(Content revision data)
BEGIN

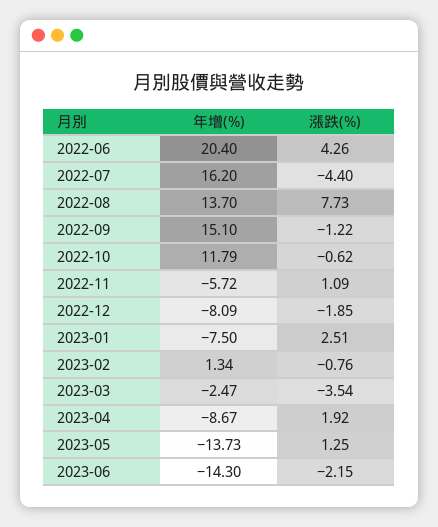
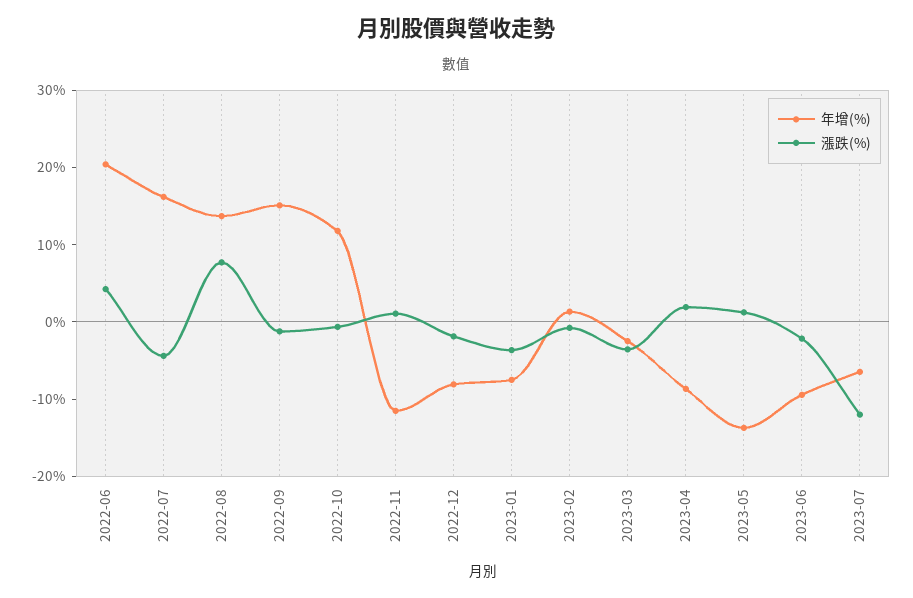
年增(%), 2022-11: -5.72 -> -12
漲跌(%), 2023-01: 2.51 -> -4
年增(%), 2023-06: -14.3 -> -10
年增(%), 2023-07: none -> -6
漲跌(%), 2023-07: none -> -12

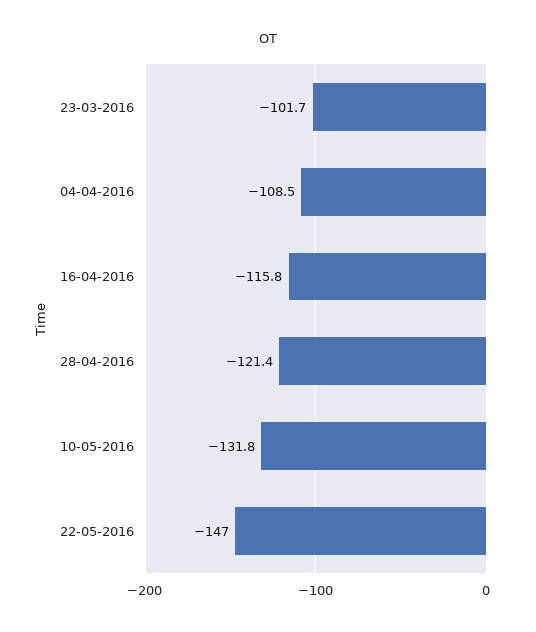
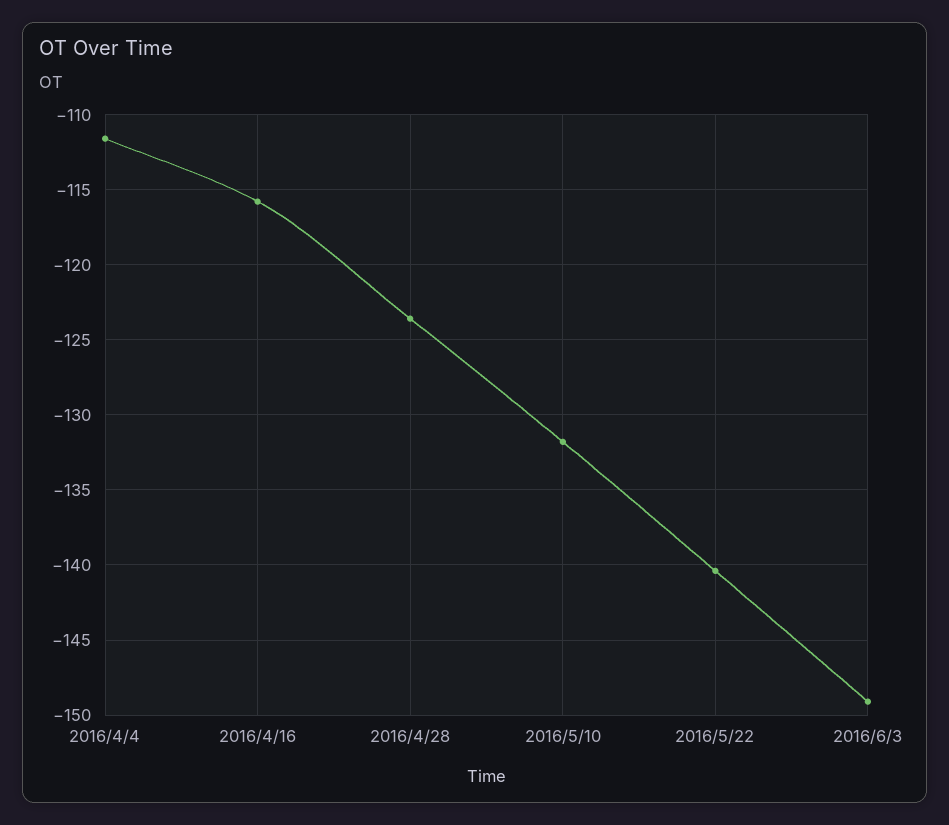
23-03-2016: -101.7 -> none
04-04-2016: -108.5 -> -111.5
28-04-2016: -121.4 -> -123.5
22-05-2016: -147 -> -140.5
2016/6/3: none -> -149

END

▶ [What is required]: What you return must be every entry, word for word, without any pictures.

▶ [Solution to this problem]:
年增(%), 2022-11: -5.72 -> -12
漲跌(%), 2023-01: 2.51 -> -4
年增(%), 2023-06: -14.3 -> -10
年增(%), 2023-07: none -> -6
漲跌(%), 2023-07: none -> -12

23-03-2016: -101.7 -> none
04-04-2016: -108.5 -> -111.5
28-04-2016: -121.4 -> -123.5
22-05-2016: -147 -> -140.5
2016/6/3: none -> -149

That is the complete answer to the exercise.